DSVTLA: Deep Swin Vision Transformer-Based Transfer Learning Architecture for Multi-Type Cancer Histopathological Cancer Image Classification

2026-04-10Computer Vision and Pattern Recognition

Computer Vision and Pattern Recognition
AI summary

The authors developed a new AI model that combines two methods: a Swin Transformer and ResNet50, to better understand cancer images from different body parts. Their model looks at both the big picture and tiny details in these medical images to classify different cancer types accurately. They tested it on a large and varied set of cancer images, including lungs, breast, and leukemia, and found that their model outperformed other popular AI models. The results showed very high accuracy and consistent performance across different cancers. This work helps improve AI tools for helping doctors diagnose cancer from microscope images.

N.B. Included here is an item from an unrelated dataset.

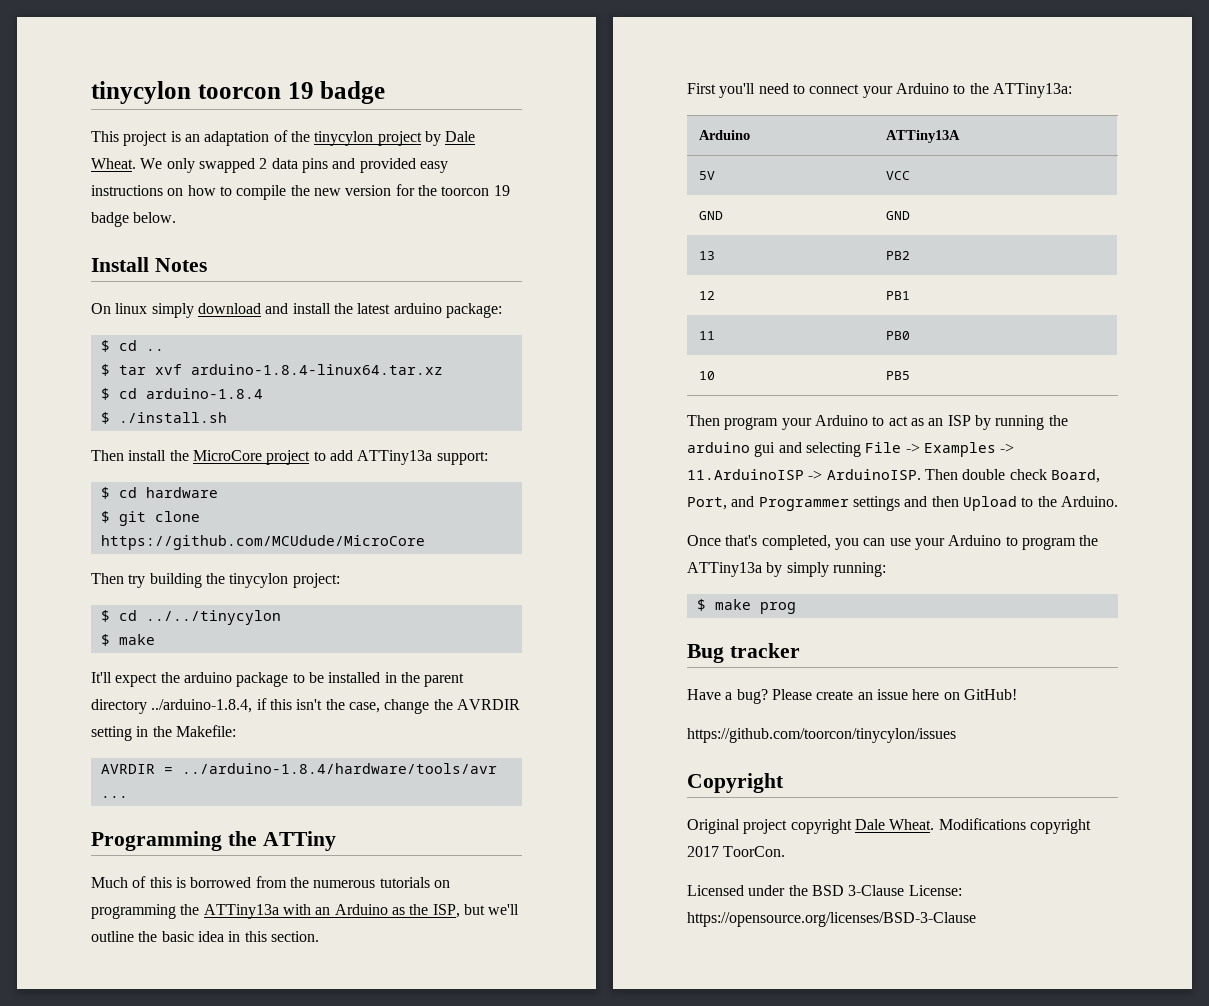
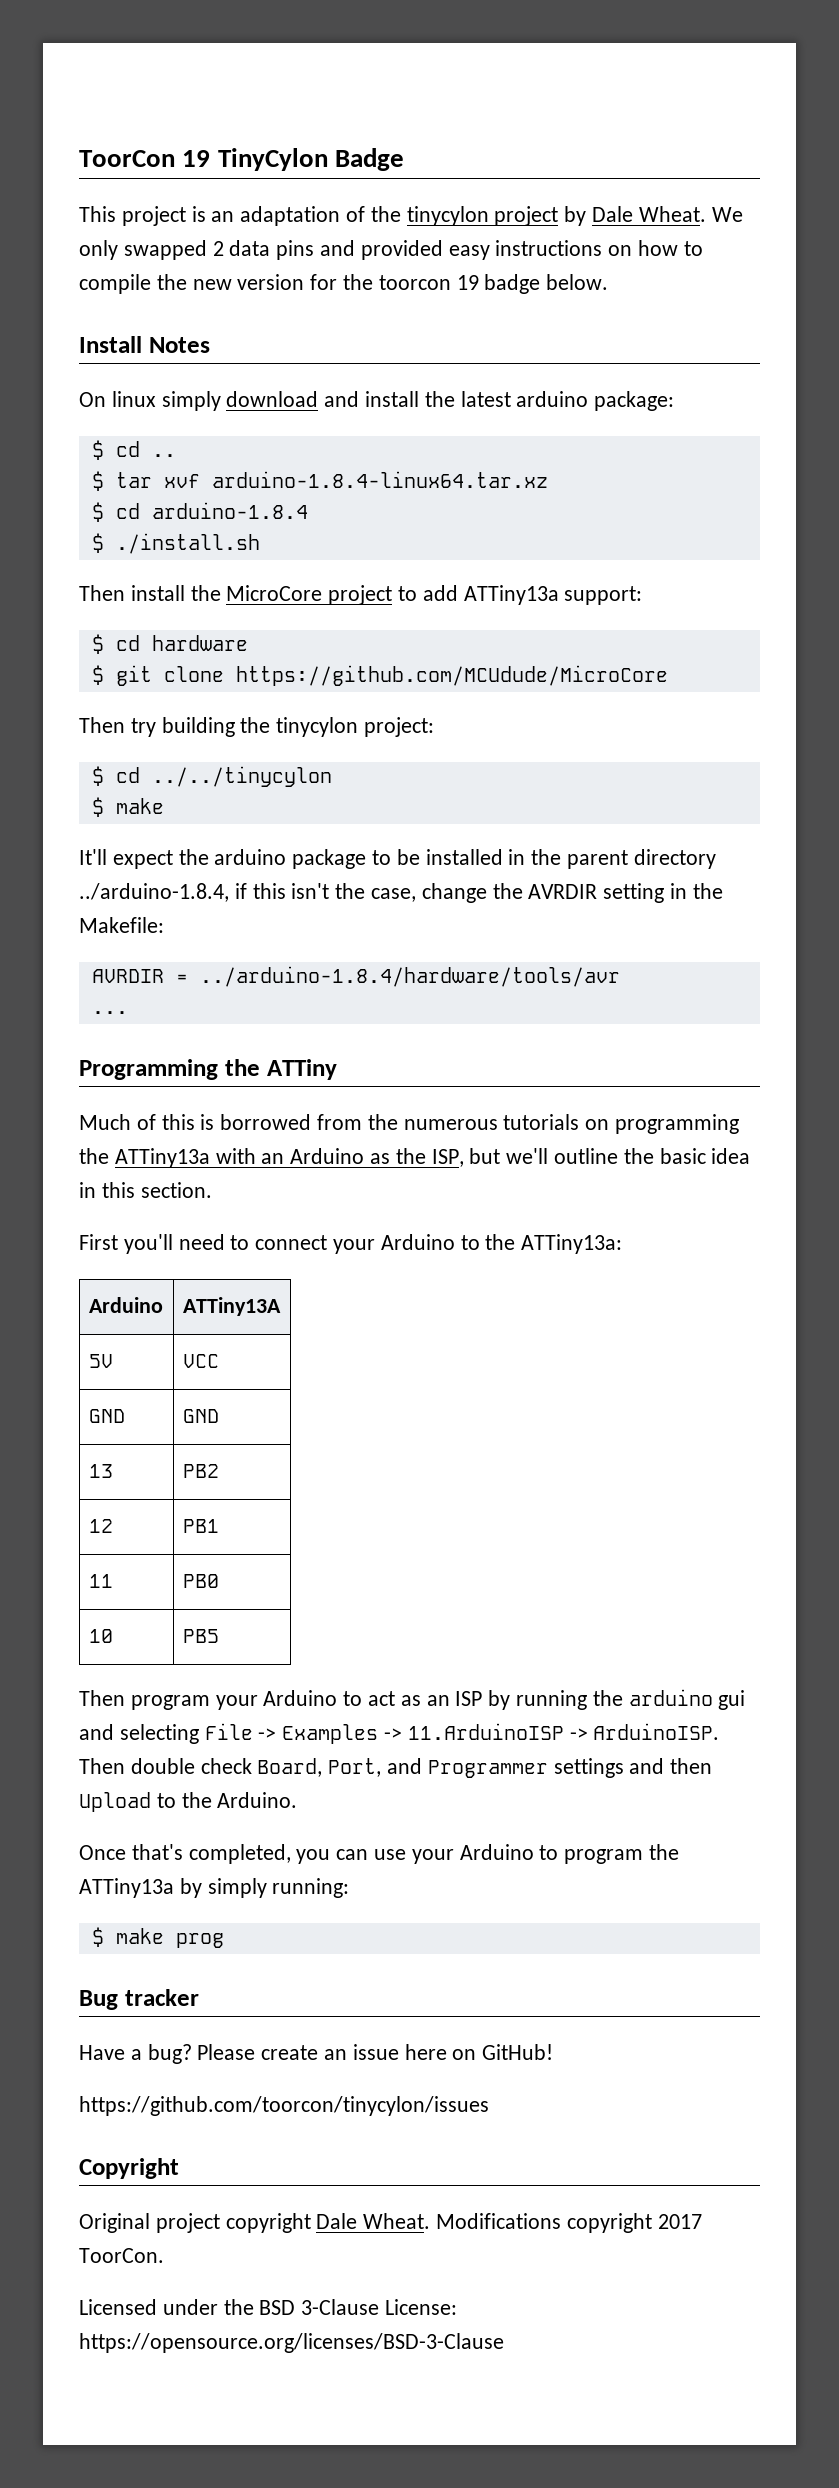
[91,81,386,104] tinycylon toorcon 19 badge -> [79,148,404,171] ToorCon 19 TinyCylon Badge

Swin TransformerResNet50Transfer LearningHistopathological ImagesCancer ClassificationMulti-cancer DatasetComputer VisionConvolutional Neural NetworksFine-tuningPrecision and Recall
Authors
Muazzem Hussain Khan, Tasdid Hasnain, Md. Jamil khan, Ruhul Amin, Md. Shamim Reza, Md. Al Mehedi Hasan, Md Ashad Alam
Abstract
In this study, we proposed a deep Swin-Vision Transformer-based transfer learning architecture for robust multi-cancer histopathological image classification. The proposed framework integrates a hierarchical Swin Transformer with ResNet50-based convolution features extraction, enabling the model to capture both long-range contextual dependencies and fine-grained local morphological patterns within histopathological images. To validate the efficiency of the proposed architecture, an extensive experiment was executed on a comprehensive multi-cancer dataset including Breast Cancer, Oral Cancer, Lung and Colon Cancer, Kidney Cancer, and Acute Lymphocytic Leukemia (ALL), including both original and segmented images were analyzed to assess model robustness across heterogeneous clinical imaging conditions. Our approach is benchmarked alongside several state-of-the-art CNN and transfer models, including DenseNet121, DenseNet201, InceptionV3, ResNet50, EfficientNetB3, multiple ViT variants, and Swin Transformer models. However, all models were trained and validated using a unified pipeline, incorporating balanced data preprocessing, transfer learning, and fine-tuning strategies. The experimental results demonstrated that our proposed architecture consistently gained superior performance, reaching 100% test accuracy for lung-colon cancer, segmented leukemia datasets, and up to 99.23% accuracy for breast cancer classification. The model also achieved near-perfect precision, f1 score, and recall, indicating highly stable scores across divers cancer types. Overall, the proposed model establishes a highly accurate, interpretable, and also robust multi-cancer classification system, demonstrating strong benchmark for future research and provides a unified comparative assessment useful for designing reliable AI-assisted histopathological diagnosis and clinical decision-making.